Rocky Gerung Pernah Masuk Bursa Kabinet, Kini Melempem ke Prabowo

Dede Budhyarto, mantan Komisaris Independen PT Pelni, menyatakan bahwa pengamat politik Rocky Gerung pernah masuk bursa kabinet sejak Pilpres 2019. Menurutnya, sikap Rocky yang dinilai lembek terhadap Presiden Prabowo Subianto namun tajam terhadap Presiden ke-7 Joko Widodo (Jokowi) sudah konsisten selama 10 tahun. Dede menilai publik tidak perlu heran dengan sikap Rocky saat ini, karena ia bukan pengkritik kekuasaan secara umum, tetapi konsisten anti-Jokowi dan keluarganya. Ia juga menyatakan wajar jika Rocky terlihat melempem saat ini, mungkin karena sudah capek berada di luar kekuasaan dan bertambahnya usia.

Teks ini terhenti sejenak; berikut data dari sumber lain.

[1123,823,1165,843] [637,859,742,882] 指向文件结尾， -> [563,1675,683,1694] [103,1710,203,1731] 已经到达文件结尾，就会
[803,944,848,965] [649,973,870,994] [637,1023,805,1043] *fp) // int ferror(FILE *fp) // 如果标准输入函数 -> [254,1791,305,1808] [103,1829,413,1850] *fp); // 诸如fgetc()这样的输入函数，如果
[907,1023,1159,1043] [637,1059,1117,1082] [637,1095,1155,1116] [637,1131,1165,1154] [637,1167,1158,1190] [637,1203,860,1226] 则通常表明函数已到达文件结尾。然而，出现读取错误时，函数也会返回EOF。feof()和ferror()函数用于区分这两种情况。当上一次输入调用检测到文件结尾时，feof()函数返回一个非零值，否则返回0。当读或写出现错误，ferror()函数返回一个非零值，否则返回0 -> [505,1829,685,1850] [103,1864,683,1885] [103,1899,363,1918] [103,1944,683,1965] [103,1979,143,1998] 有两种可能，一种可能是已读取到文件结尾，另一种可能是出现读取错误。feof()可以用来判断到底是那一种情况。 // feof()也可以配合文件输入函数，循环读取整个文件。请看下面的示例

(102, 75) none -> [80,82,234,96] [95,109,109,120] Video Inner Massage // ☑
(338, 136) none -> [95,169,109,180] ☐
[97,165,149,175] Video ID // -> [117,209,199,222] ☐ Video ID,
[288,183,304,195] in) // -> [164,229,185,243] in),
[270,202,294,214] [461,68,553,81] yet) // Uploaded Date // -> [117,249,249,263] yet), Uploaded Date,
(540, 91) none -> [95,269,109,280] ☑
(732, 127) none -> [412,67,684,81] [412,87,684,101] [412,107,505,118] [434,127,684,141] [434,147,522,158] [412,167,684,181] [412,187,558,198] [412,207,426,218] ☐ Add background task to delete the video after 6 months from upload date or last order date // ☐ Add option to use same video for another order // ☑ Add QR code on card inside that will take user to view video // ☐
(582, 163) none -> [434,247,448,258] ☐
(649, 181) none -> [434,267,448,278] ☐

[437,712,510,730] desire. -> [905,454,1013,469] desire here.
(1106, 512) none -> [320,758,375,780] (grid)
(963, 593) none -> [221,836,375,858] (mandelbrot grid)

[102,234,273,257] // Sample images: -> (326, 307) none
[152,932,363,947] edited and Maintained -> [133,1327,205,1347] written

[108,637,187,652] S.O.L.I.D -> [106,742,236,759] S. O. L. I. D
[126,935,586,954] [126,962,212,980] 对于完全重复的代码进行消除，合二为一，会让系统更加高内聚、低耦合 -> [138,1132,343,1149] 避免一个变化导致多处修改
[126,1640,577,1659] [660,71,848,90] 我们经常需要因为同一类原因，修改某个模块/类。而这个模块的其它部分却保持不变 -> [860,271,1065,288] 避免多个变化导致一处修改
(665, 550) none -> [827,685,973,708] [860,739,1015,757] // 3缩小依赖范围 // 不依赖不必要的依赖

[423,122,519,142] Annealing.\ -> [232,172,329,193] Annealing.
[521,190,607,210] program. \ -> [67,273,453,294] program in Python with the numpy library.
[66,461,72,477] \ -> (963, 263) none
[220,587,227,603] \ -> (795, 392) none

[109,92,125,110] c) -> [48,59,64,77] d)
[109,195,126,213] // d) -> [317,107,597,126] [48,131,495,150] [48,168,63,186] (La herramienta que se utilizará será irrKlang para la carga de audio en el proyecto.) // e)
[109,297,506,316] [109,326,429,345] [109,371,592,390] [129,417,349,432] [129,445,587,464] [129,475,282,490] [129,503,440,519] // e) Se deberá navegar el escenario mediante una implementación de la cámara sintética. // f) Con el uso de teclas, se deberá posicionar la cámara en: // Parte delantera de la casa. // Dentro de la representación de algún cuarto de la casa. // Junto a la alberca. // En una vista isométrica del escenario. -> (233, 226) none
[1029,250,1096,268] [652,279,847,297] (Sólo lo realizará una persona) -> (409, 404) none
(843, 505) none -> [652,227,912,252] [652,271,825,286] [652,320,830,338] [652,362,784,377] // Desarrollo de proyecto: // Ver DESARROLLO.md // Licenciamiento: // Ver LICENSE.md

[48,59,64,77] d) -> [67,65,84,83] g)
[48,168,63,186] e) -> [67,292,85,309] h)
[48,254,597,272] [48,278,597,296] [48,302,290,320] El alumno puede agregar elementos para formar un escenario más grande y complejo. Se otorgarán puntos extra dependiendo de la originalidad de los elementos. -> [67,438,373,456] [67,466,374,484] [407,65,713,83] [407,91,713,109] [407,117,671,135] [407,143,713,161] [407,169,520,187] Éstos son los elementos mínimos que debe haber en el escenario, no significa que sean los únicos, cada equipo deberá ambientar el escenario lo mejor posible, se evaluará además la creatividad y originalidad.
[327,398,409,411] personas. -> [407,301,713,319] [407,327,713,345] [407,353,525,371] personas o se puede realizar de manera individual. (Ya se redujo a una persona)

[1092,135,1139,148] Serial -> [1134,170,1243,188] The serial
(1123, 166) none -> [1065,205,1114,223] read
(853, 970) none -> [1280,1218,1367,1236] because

Rocky Gerung dikenal sangat mengkritik keras Jokowi terkait proyek-proyek seperti pembangunan Ibu Kota Nusantara (IKN) dan beban utang Kereta Cepat Whoosh. Ia menegaskan tidak bisa mengkritik Prabowo dengan cara yang sama, karena beban kesalahan dari proyek-proyek tersebut pada dasarnya dirancang di era Jokowi. Kritik terkait akar masalah proyek IKN dan utang Whoosh dialamatkan kepada Jokowi.

Namun, Rocky menegaskan tetap akan mengkritik Prabowo jika anggaran negara terus dihamburkan untuk melanjutkan kebijakan bermasalah tersebut. Ia menyatakan komitmennya untuk tetap mengawasi penggunaan anggaran negara, meskipun secara konsisten lebih mengkritik Jokowi dibandingkan Prabowo.